§ Exercise aim: The answer must consist solely of the lines below starting at the one containing "Fiber with Docker" and ending at the one containing "Account with OTP", repeated exactly, with both ends included and all pictures omitted.

§ Exercise inputs:
------------------------------------------------------------------------

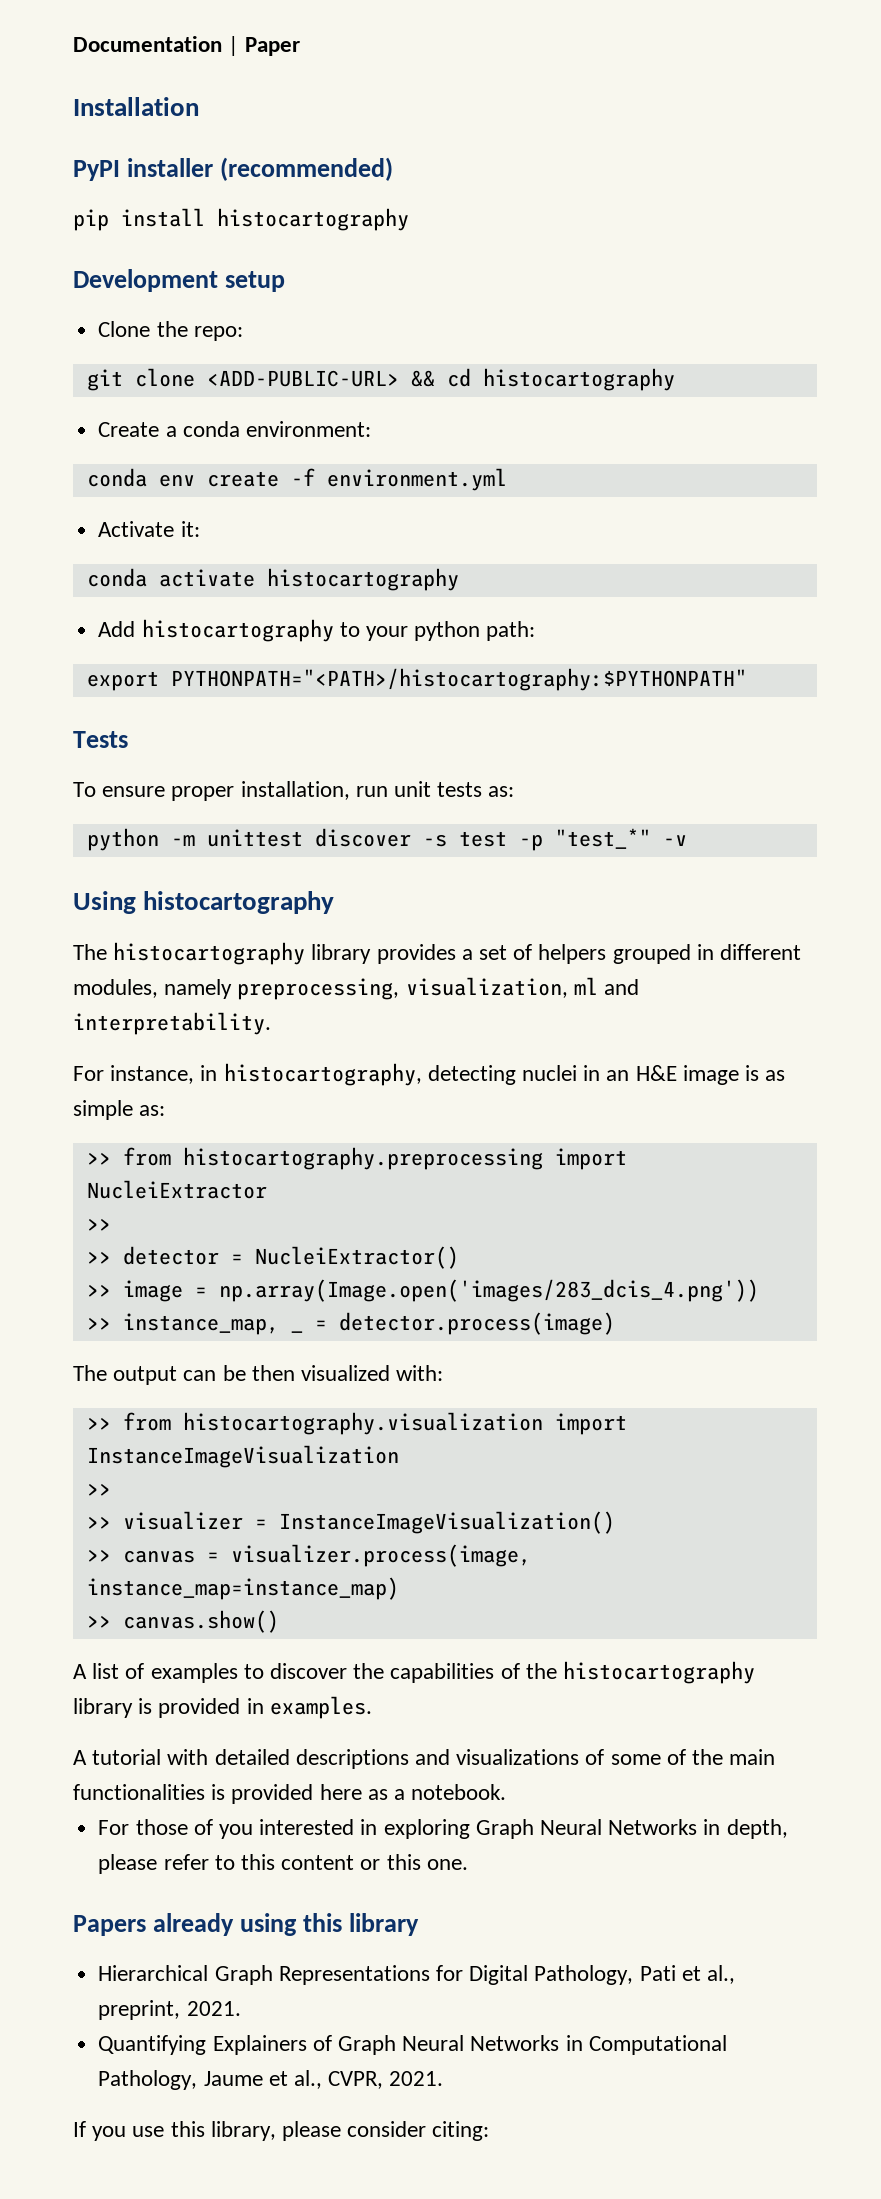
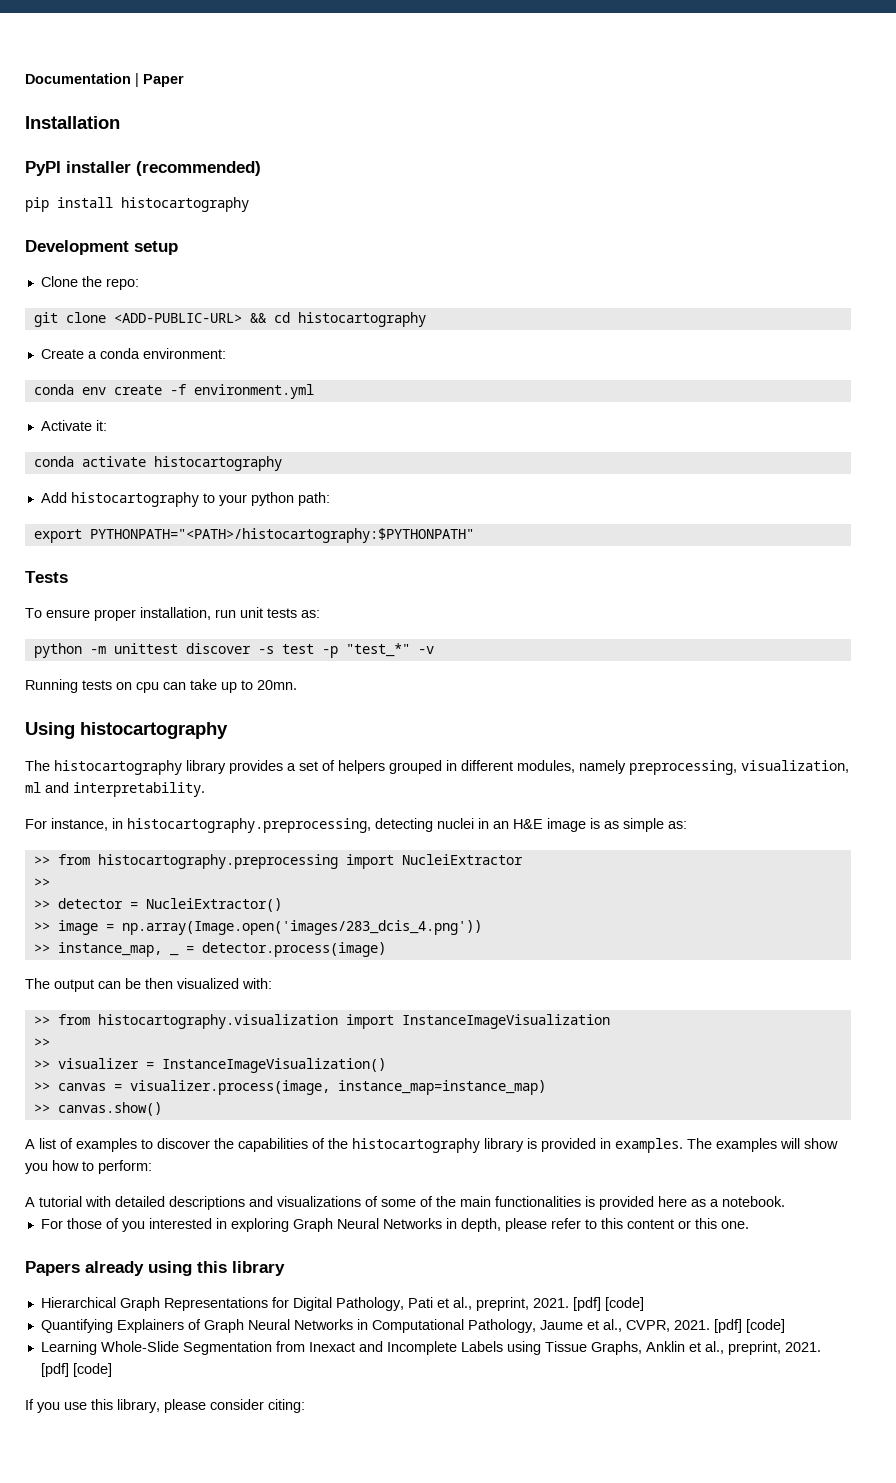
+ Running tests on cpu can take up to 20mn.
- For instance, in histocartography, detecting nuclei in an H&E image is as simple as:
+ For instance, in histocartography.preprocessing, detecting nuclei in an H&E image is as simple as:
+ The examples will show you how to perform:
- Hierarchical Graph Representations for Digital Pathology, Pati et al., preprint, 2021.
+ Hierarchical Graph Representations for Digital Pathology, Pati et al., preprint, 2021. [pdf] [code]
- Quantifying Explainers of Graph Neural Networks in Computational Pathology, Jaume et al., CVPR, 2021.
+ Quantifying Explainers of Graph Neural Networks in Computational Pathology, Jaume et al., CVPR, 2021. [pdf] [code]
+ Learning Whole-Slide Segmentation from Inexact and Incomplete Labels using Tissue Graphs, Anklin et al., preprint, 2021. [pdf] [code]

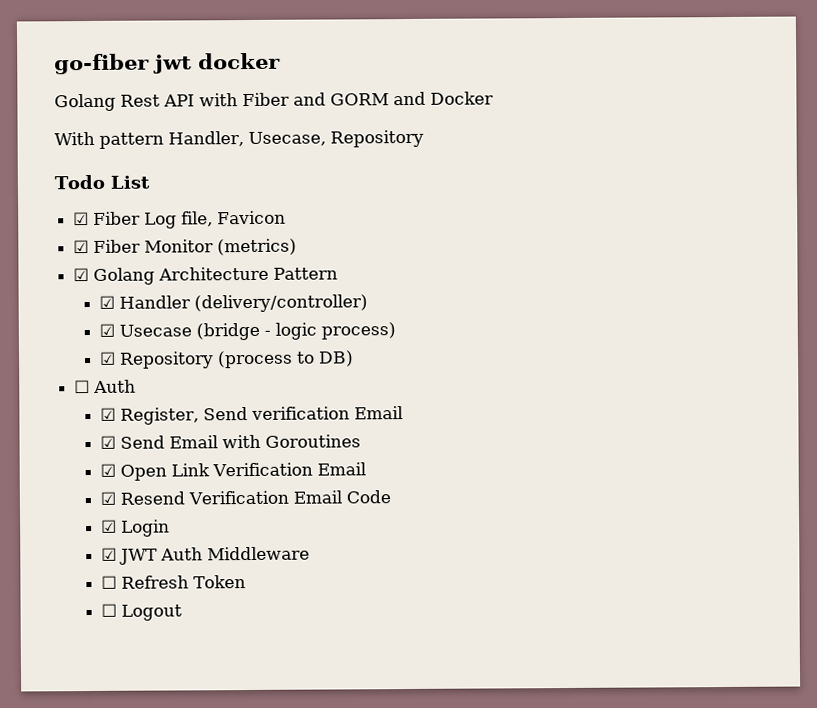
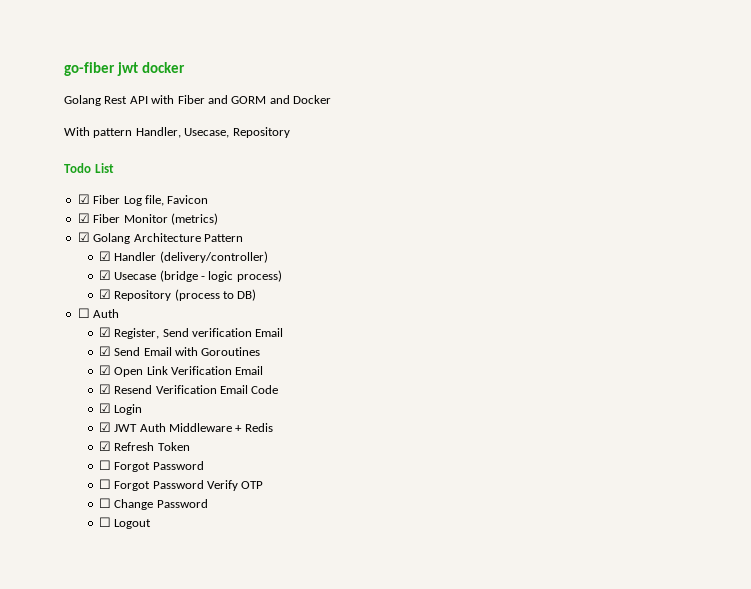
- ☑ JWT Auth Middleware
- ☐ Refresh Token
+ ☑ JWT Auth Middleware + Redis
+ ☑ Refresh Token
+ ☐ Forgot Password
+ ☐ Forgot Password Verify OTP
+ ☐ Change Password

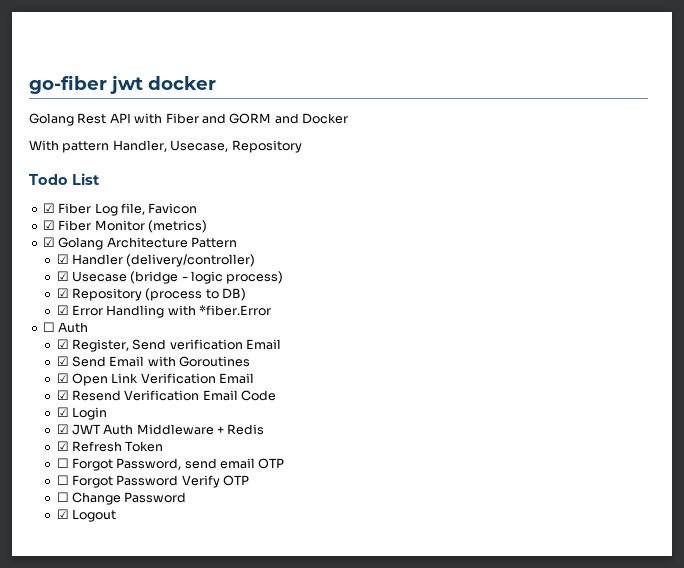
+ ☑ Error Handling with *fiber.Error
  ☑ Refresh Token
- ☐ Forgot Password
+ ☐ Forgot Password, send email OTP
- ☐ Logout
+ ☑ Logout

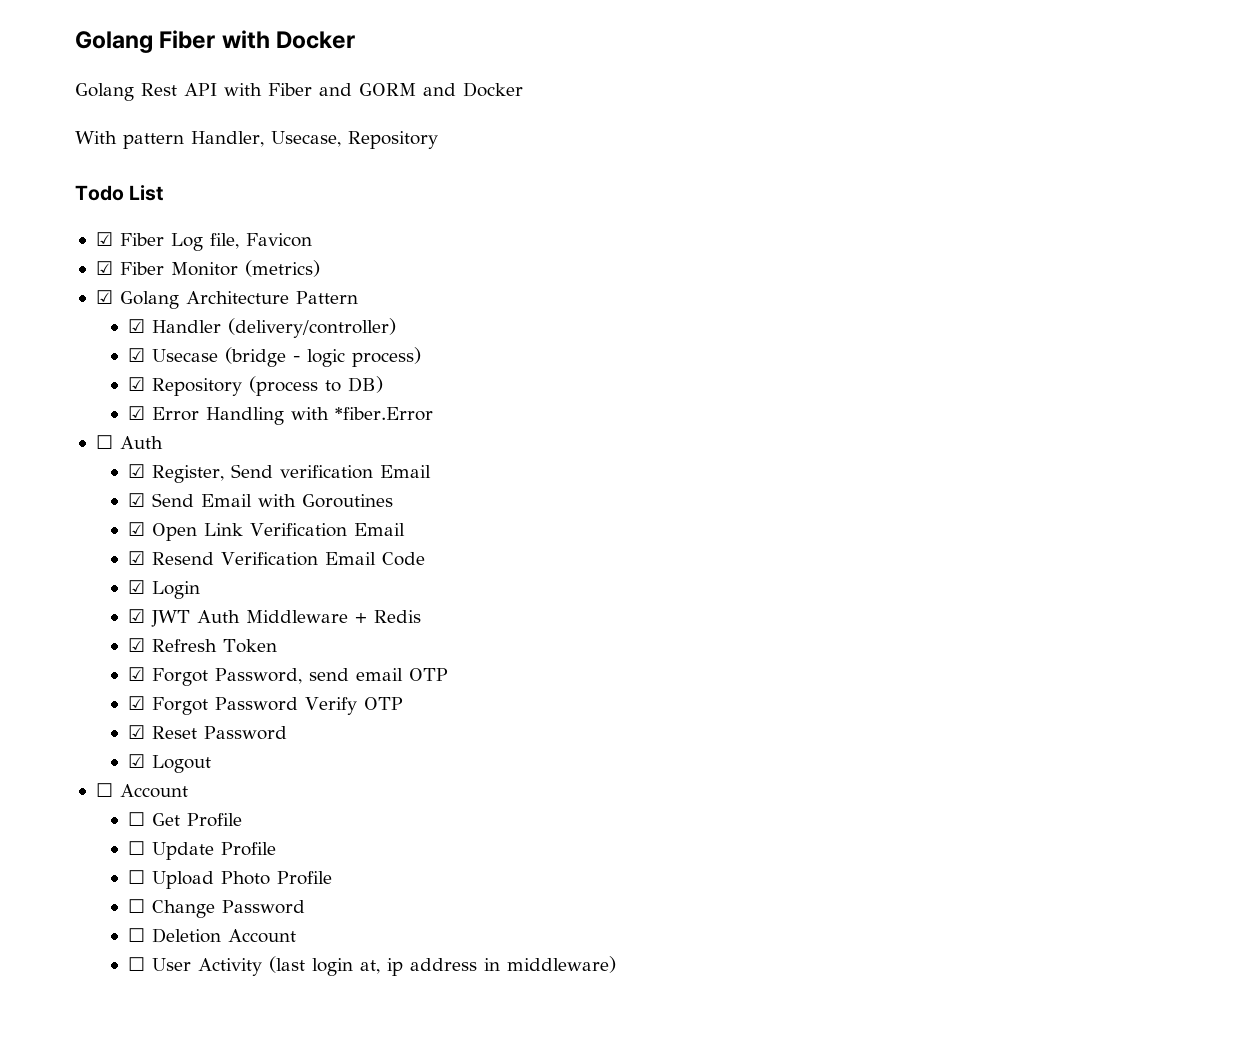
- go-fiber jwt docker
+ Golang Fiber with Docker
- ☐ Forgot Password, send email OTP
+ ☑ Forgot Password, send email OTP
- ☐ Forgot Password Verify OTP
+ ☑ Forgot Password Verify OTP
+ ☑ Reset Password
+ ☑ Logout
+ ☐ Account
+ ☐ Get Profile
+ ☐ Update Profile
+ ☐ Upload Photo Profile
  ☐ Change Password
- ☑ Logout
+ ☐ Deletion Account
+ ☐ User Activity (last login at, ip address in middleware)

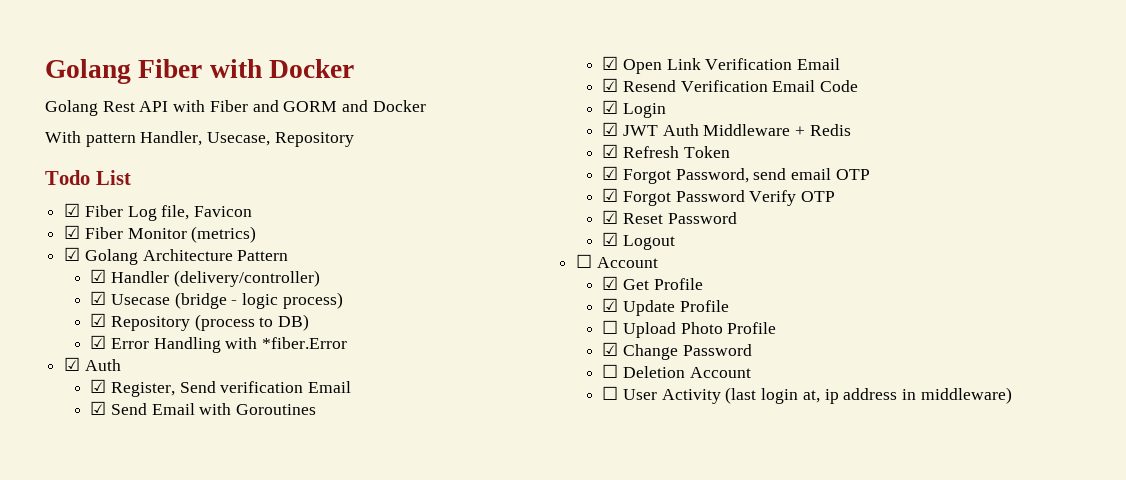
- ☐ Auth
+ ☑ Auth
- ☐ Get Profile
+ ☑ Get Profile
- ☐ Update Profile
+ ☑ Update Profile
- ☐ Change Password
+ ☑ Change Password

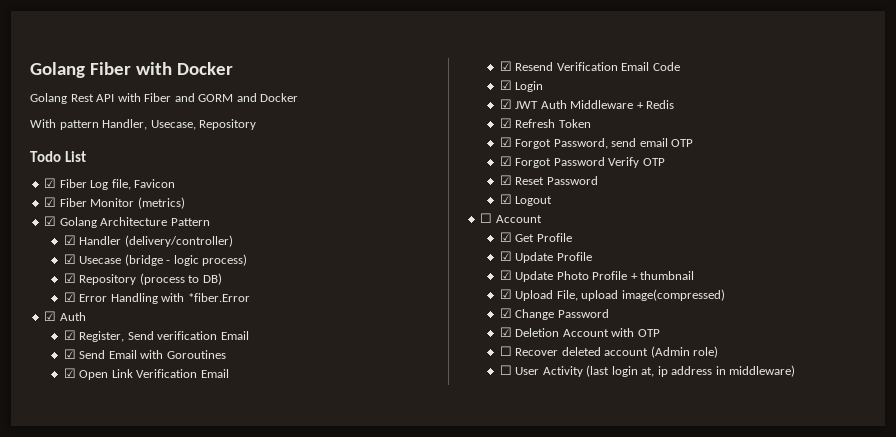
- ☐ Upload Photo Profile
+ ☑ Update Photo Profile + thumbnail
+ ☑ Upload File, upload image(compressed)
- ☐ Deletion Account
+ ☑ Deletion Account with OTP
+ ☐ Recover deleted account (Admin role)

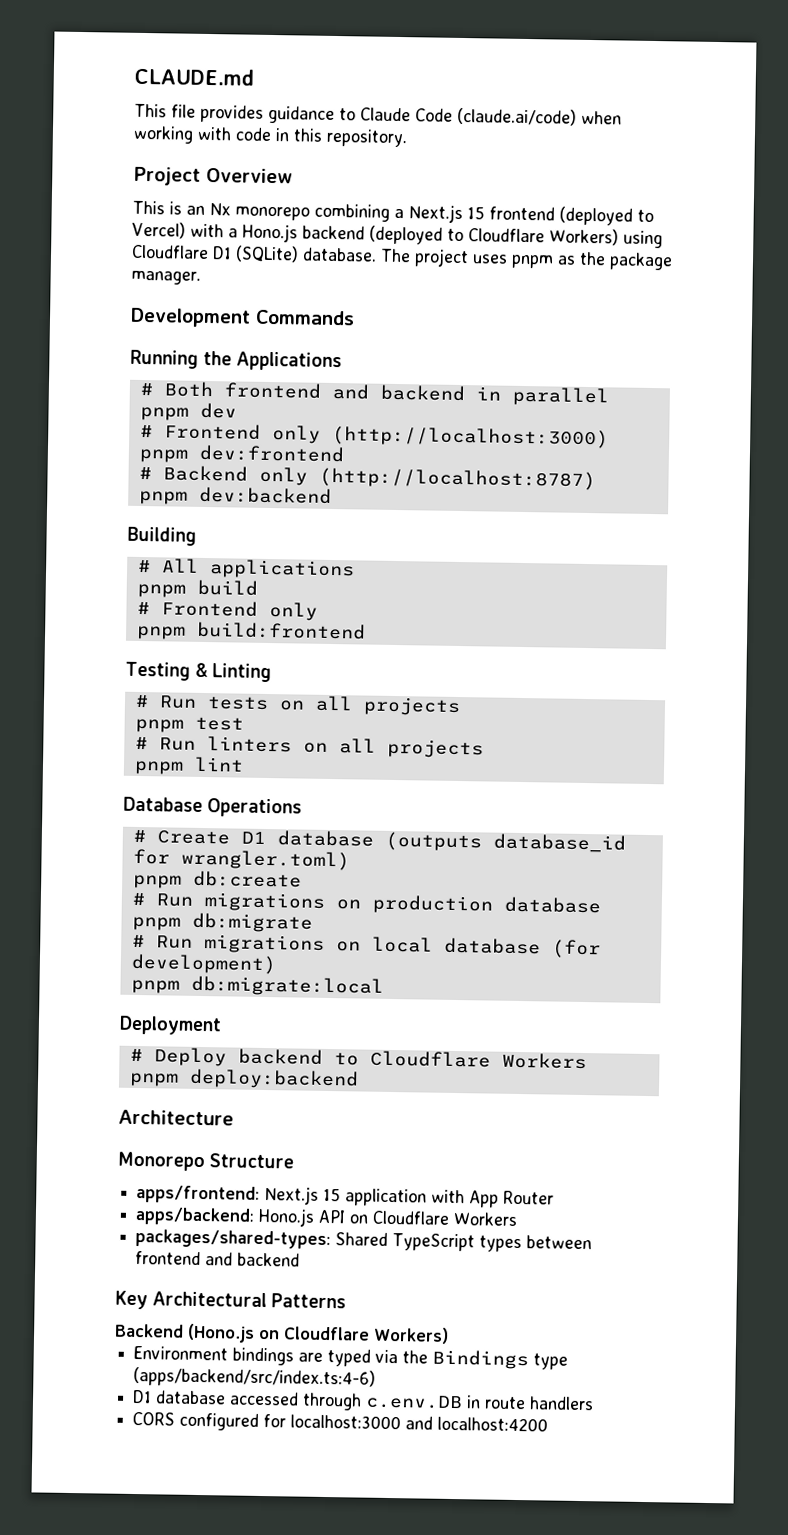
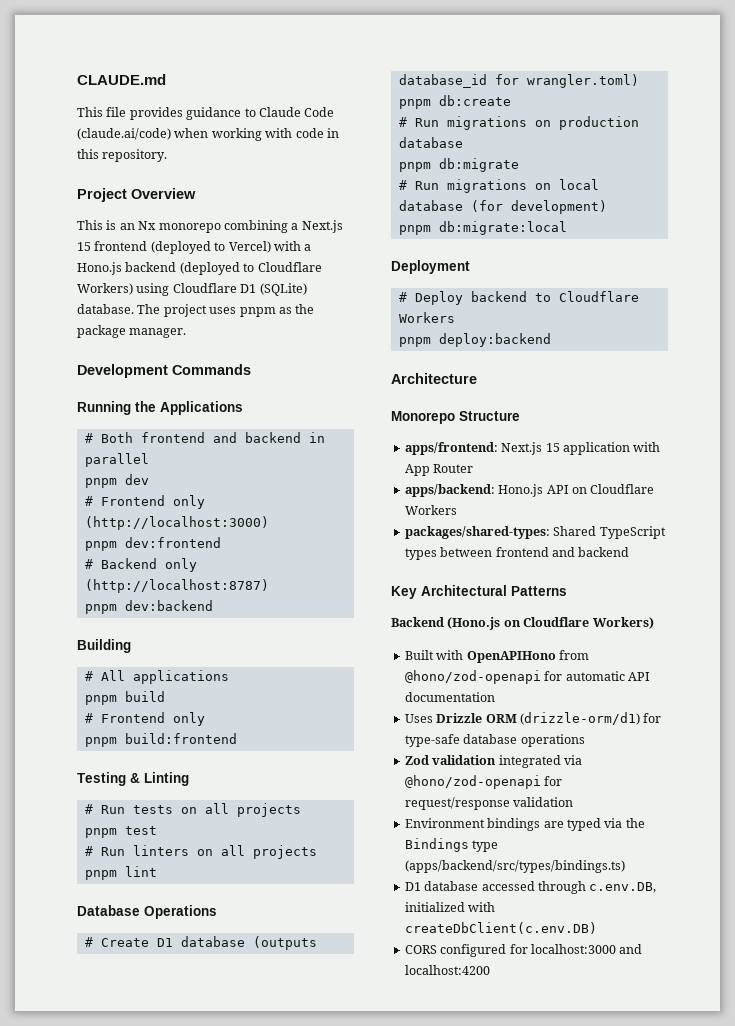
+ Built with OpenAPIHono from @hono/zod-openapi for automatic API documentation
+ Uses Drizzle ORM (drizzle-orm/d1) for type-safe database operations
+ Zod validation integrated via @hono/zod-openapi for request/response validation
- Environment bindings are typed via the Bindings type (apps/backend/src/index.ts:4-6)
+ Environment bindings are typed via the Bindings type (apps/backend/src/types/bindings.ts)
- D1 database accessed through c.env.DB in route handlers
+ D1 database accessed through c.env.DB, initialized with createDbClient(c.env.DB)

------------------------------------------------------------------------

§ Output for this task:
+ Golang Fiber with Docker
- ☐ Forgot Password, send email OTP
+ ☑ Forgot Password, send email OTP
- ☐ Forgot Password Verify OTP
+ ☑ Forgot Password Verify OTP
+ ☑ Reset Password
+ ☑ Logout
+ ☐ Account
+ ☐ Get Profile
+ ☐ Update Profile
+ ☐ Upload Photo Profile
  ☐ Change Password
- ☑ Logout
+ ☐ Deletion Account
+ ☐ User Activity (last login at, ip address in middleware)

- ☐ Auth
+ ☑ Auth
- ☐ Get Profile
+ ☑ Get Profile
- ☐ Update Profile
+ ☑ Update Profile
- ☐ Change Password
+ ☑ Change Password

- ☐ Upload Photo Profile
+ ☑ Update Photo Profile + thumbnail
+ ☑ Upload File, upload image(compressed)
- ☐ Deletion Account
+ ☑ Deletion Account with OTP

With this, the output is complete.